Only in America. Every country has, along with its core civilities and traditions, some kind of inner madness, a belief so irrational that even death and destruction cannot alter it. In Europe not long ago it was the belief that “honor” of the nation was so important that any insult to it had to be avenged by millions of lives. In America, it has been, for so long now, the belief that guns designed to kill people indifferently and in great numbers can be widely available and not have it end with people
being killed, indifferently and in great numbers. The argument has gotten dully repetitive: How does one argue with someone convinced that the routine massacre of our children is the price we must pay for our freedom to have guns, or rather to have guns that make us feel free? You can only shake your head and maybe cry a little. “Gun Crazy” is the title of one the best films about the American romance with violence. And gun-crazy we remain.
Meanwhile, those who will blame the victims for not being armed.
If we can’t have thoughtful discussions about the very personal implications of policy and politics at a time like this — when the connections and implications are painfully relevant — then we are left with shallow, empty emotionalism that will leave us ill-equipped to deal with the next such event when it happens. Because if we can’t talk about how or why it happened this time, it’s guaranteed to happen again.
Those discussions must be carefully conducted, and will evolve over time, because they must deal with facts of the case as they become revealed. But we have to be able to talk about these things when they happen, folks. And we have to be able to say more than “What a shame,” or “What a tragedy” in order to do that.
And if we’re wondering how to respond to this latest violent criminal (if not terrorist) act, I recommend this Christian Science Monitor editorial.
Killers often seek to evoke anger and fear in crowd shootings, perhaps out of a perverse need to deal with those same emotions within themselves. Simply reacting to such murders with anger and fear – while certainly understandable – may only reinforce such behavior.
The best antidotes are the opposites of those emotions. They include openness, empathy, a respect for individual rights, and even forgiveness. These undermine the emotions that lead to violence because they have a long-lasting reality, as seen in how human civilization has advanced to embrace them as the core foundations for governance and daily life.
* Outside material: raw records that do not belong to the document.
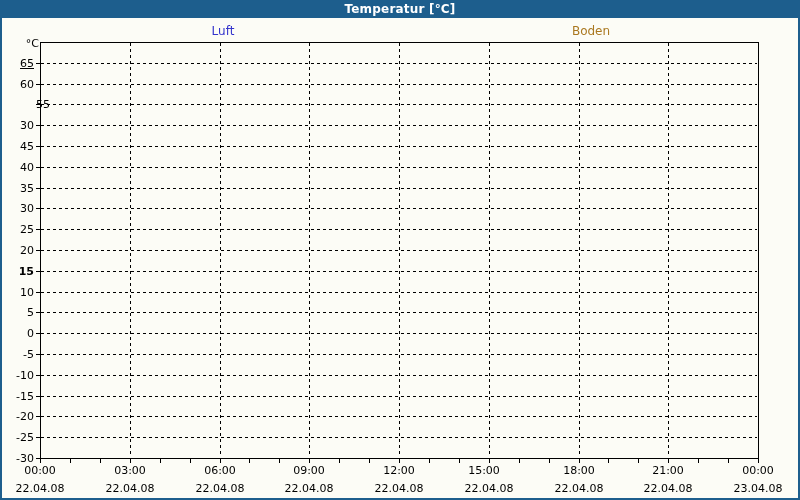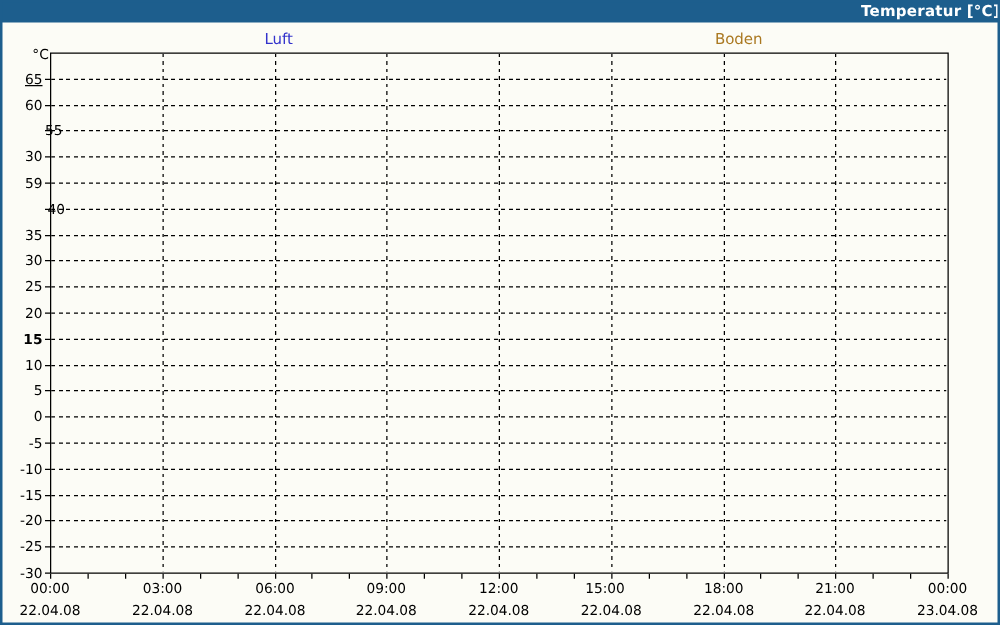"Temperatur [°C]" .title-bar { justify-content: flex-end -> center }
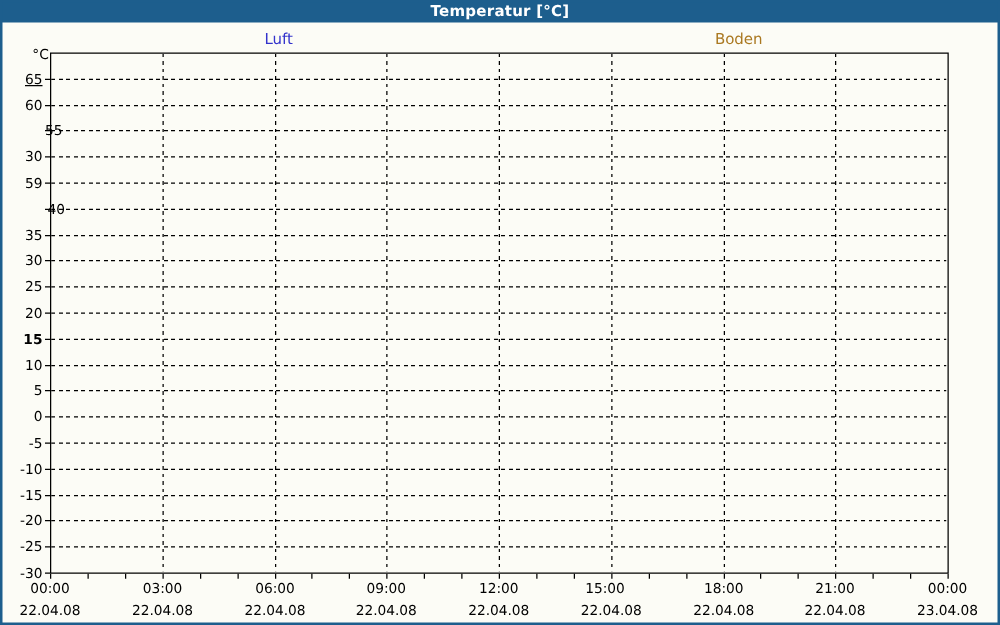"59" div.y-label { text: 59 -> 45 }
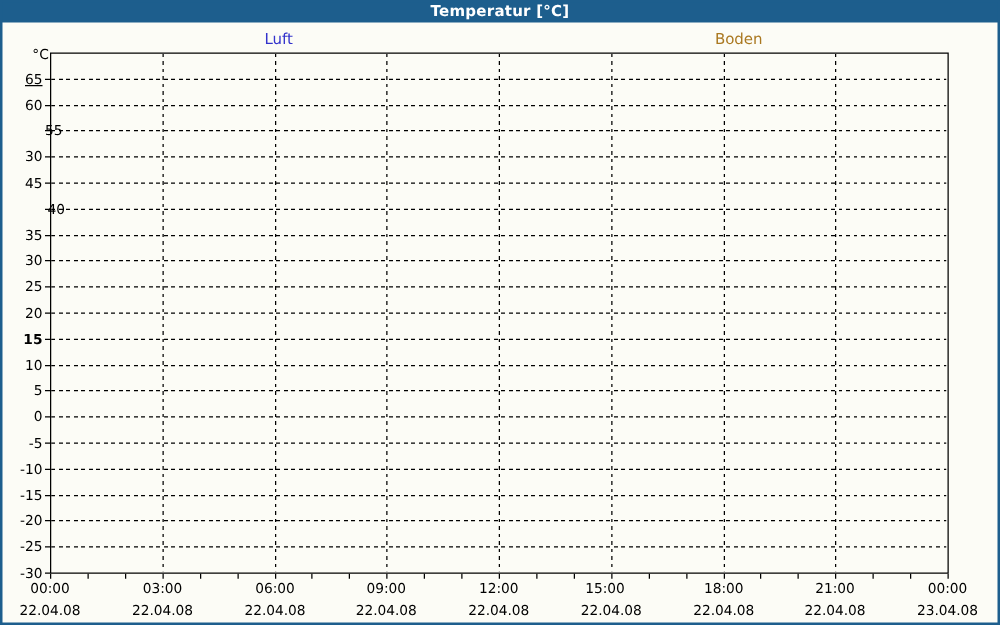"40" div.y-label { margin-left: 18px -> none }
An open trial for this killer in a public courtroom will include many of these defining qualities, such as a fair treatment of the facts and an adherence to the rule of law. Such traits may take a long time to have their effect on violence-prone people. But history shows that violence has declined as more societies adopt the humane ideals of justice.
I have a lot of questions about this shooting. Like, how did Holmes’ get an AK-47, if he was the shooter and if witness reports of the weapon used are correct? What was the state of his mental health leading up to the shooting? Had he made threats before? Did he any messages suggesting a motive? (Assuming that he intended to commit suicide, as shooters of this type often do.)
I’m sure some of these questions will be answered, and some will go unanswered while even more are raised. I’ll have more to say then, because we have to be able to talk about these things, people.